■ Aim of the exercise ■
Return every line of the listing, exactly as it reads.

━━━━━━━━

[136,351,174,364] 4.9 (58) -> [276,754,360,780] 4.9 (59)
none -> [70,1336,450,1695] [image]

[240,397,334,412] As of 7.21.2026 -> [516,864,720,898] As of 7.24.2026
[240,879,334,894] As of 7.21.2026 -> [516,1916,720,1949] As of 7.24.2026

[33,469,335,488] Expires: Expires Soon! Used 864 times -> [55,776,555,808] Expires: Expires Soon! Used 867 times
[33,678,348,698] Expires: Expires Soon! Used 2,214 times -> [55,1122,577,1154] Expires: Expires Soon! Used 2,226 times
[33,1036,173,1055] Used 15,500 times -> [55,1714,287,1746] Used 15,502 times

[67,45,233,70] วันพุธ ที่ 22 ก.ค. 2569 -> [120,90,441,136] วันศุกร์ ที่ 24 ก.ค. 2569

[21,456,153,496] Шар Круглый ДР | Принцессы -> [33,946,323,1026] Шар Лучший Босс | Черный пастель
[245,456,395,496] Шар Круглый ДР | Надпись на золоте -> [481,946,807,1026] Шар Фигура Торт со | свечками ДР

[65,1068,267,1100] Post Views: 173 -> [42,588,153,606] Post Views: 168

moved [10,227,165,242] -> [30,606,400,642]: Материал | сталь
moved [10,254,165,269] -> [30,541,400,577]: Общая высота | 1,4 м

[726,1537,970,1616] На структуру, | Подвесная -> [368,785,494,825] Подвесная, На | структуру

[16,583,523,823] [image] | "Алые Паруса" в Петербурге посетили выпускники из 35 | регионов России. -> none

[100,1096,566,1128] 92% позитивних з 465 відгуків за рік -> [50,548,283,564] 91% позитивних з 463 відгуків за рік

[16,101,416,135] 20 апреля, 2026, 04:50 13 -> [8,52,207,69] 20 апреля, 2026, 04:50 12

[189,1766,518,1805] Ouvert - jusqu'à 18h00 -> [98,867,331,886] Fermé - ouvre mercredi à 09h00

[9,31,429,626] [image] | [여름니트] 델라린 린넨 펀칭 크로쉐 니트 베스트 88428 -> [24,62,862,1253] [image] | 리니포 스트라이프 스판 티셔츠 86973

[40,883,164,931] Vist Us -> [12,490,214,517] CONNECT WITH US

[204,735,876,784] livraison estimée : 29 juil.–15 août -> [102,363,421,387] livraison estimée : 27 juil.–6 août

━━━━━━━━

■ Output for this exercise ■
[136,351,174,364] 4.9 (58) -> [276,754,360,780] 4.9 (59)
none -> [70,1336,450,1695] [image]

[240,397,334,412] As of 7.21.2026 -> [516,864,720,898] As of 7.24.2026
[240,879,334,894] As of 7.21.2026 -> [516,1916,720,1949] As of 7.24.2026

[33,469,335,488] Expires: Expires Soon! Used 864 times -> [55,776,555,808] Expires: Expires Soon! Used 867 times
[33,678,348,698] Expires: Expires Soon! Used 2,214 times -> [55,1122,577,1154] Expires: Expires Soon! Used 2,226 times
[33,1036,173,1055] Used 15,500 times -> [55,1714,287,1746] Used 15,502 times

[67,45,233,70] วันพุธ ที่ 22 ก.ค. 2569 -> [120,90,441,136] วันศุกร์ ที่ 24 ก.ค. 2569

[21,456,153,496] Шар Круглый ДР | Принцессы -> [33,946,323,1026] Шар Лучший Босс | Черный пастель
[245,456,395,496] Шар Круглый ДР | Надпись на золоте -> [481,946,807,1026] Шар Фигура Торт со | свечками ДР

[65,1068,267,1100] Post Views: 173 -> [42,588,153,606] Post Views: 168

moved [10,227,165,242] -> [30,606,400,642]: Материал | сталь
moved [10,254,165,269] -> [30,541,400,577]: Общая высота | 1,4 м

[726,1537,970,1616] На структуру, | Подвесная -> [368,785,494,825] Подвесная, На | структуру

[16,583,523,823] [image] | "Алые Паруса" в Петербурге посетили выпускники из 35 | регионов России. -> none

[100,1096,566,1128] 92% позитивних з 465 відгуків за рік -> [50,548,283,564] 91% позитивних з 463 відгуків за рік

[16,101,416,135] 20 апреля, 2026, 04:50 13 -> [8,52,207,69] 20 апреля, 2026, 04:50 12

[189,1766,518,1805] Ouvert - jusqu'à 18h00 -> [98,867,331,886] Fermé - ouvre mercredi à 09h00

[9,31,429,626] [image] | [여름니트] 델라린 린넨 펀칭 크로쉐 니트 베스트 88428 -> [24,62,862,1253] [image] | 리니포 스트라이프 스판 티셔츠 86973

[40,883,164,931] Vist Us -> [12,490,214,517] CONNECT WITH US

[204,735,876,784] livraison estimée : 29 juil.–15 août -> [102,363,421,387] livraison estimée : 27 juil.–6 août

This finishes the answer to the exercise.